Nuestro país, de mayoría de jóvenes, necesita de esa fuerza juvenil para revertir las amplias y extendidas condiciones de descomposición moral que se resisten a desaparecer del ámbito público y de la sociedad civil misma, en muchos casos. El año pasado se observaron en las calles e incluso en restaurantes y otros ámbitos de concurrencia pública, en varias localidades del país, espontáneas y saludables expresiones de protesta contra corruptos, contra el mal manejo de la educación en los institutos estatales, contra el planillerismo y el abuso de cargos, nombramientos y gratificaciones privilegiados e indebidos.

Estas protestas fueron exitosas, lograron cambiar muchas cosas malas en esos ámbitos y deberían continuar. También dieron una lección de que, cuando se proponen, los jóvenes paraguayos pueden organizarse para una causa justa común, sin distinción de banderías y partidismos. Fueron momentos que insuflaron de ánimo al resto de la sociedad, pero no duraron lo suficiente como para que el ejemplo cundiese y se pudiesen atacar otros focos corruptos del poder.

Las palabras de Francisco en el estadio León Coundou, en ocasión de su visita a nuestro país, nos eximen de comentarios, siendo tan elocuentes. Recordémoslas: “Y eso es lo que necesitamos de los jóvenes hoy: jóvenes con esperanza y jóvenes con fortaleza. No queremos jóvenes debiluchos, jóvenes que están ‘ahí nomás’, ni sí ni no, no queremos jóvenes que se cansen rápido y que vivan cansados, con cara de aburridos. Queremos jóvenes fuertes, queremos jóvenes con esperanza y con fortaleza”. He aquí una breve y resumida mención de lo que la sociedad espera de la juventud.

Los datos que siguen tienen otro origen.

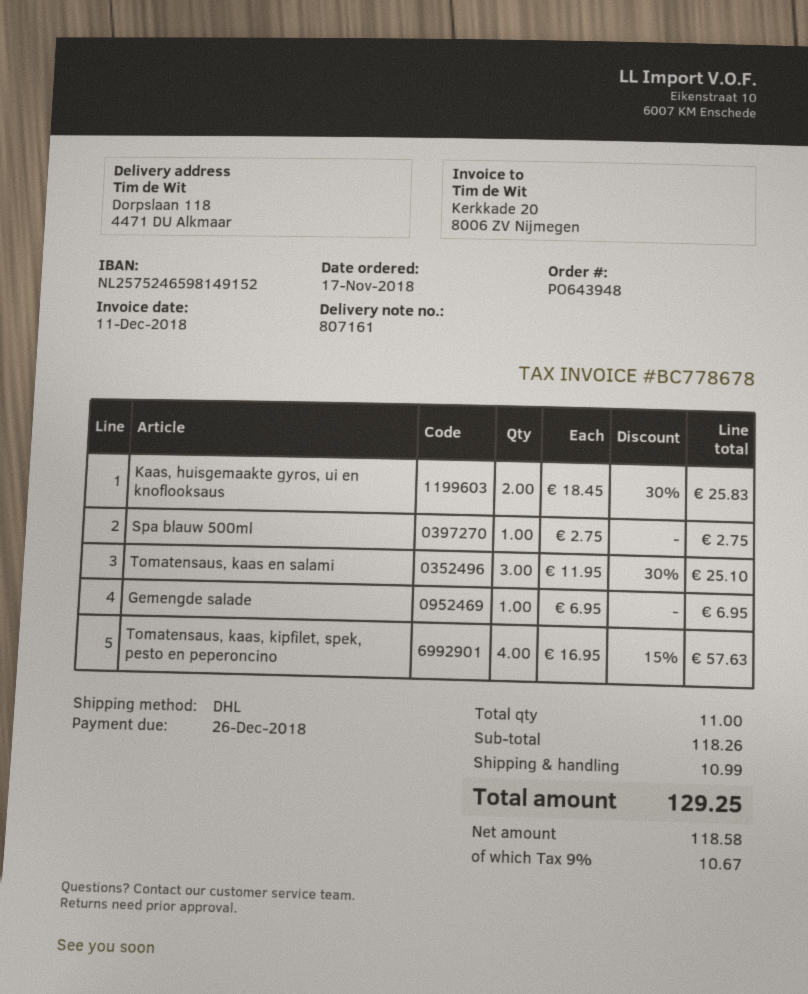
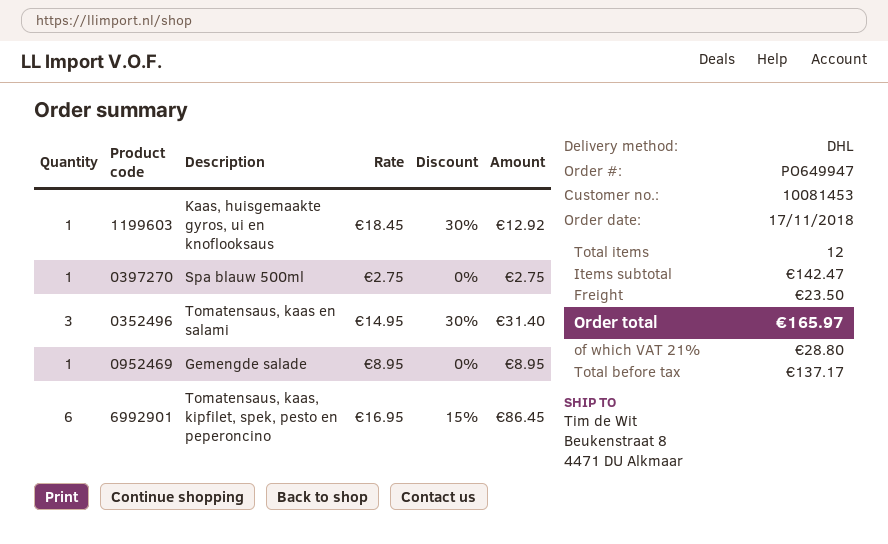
order number: PO643948 -> PO649947
ship to: Dorpslaan 118, 4471 DU Alkmaar -> Beukenstraat 8, 4471 DU Alkmaar
Kaas, huisgemaakte gyros, ui en knoflooksaus: 2 x 18.45 - 30% = 25.83 -> 1 x 18.45 - 30% = 12.92
Tomatensaus, kaas en salami: 3 x 11.95 - 30% = 25.10 -> 3 x 14.95 - 30% = 31.40
Gemengde salade: 1 x 6.95 = 6.95 -> 1 x 8.95 = 8.95
Tomatensaus, kaas, kipfilet, spek, pesto en peperoncino: 4 x 16.95 - 15% = 57.63 -> 6 x 16.95 - 15% = 86.45
total quantity: 11 -> 12
subtotal: 118.26 -> 142.47
shipping: 10.99 -> 23.50
net: 118.58 -> 137.17
tax: 9% = 10.67 -> 21% = 28.80
total: 129.25 -> 165.97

Este año, como fue el año pasado y como serán los próximos, centenares de miles de jóvenes cumplirán la edad en la que se les otorga oficialmente el carácter de ciudadanos, con plenos derechos políticos. Serán incorporados al registro cívico electoral y tendrán derecho a convertir su opinión personal en voto político, una herramienta de cambio que, si se la emplea consciente, concertada y patrióticamente, se convierte en una cuña gigantesca capaz de abrir o romper cualquier estructura por bien asentada que estuviese entre las costumbres; en este caso, entre las malas costumbres ancestrales vigentes.

No votar a los políticos veteranos fracasados o moralmente averiados debe ser una de las formas más eficaces de manifestar la “rebeldía juvenil”, en el sentido en que emplea este término el Papa.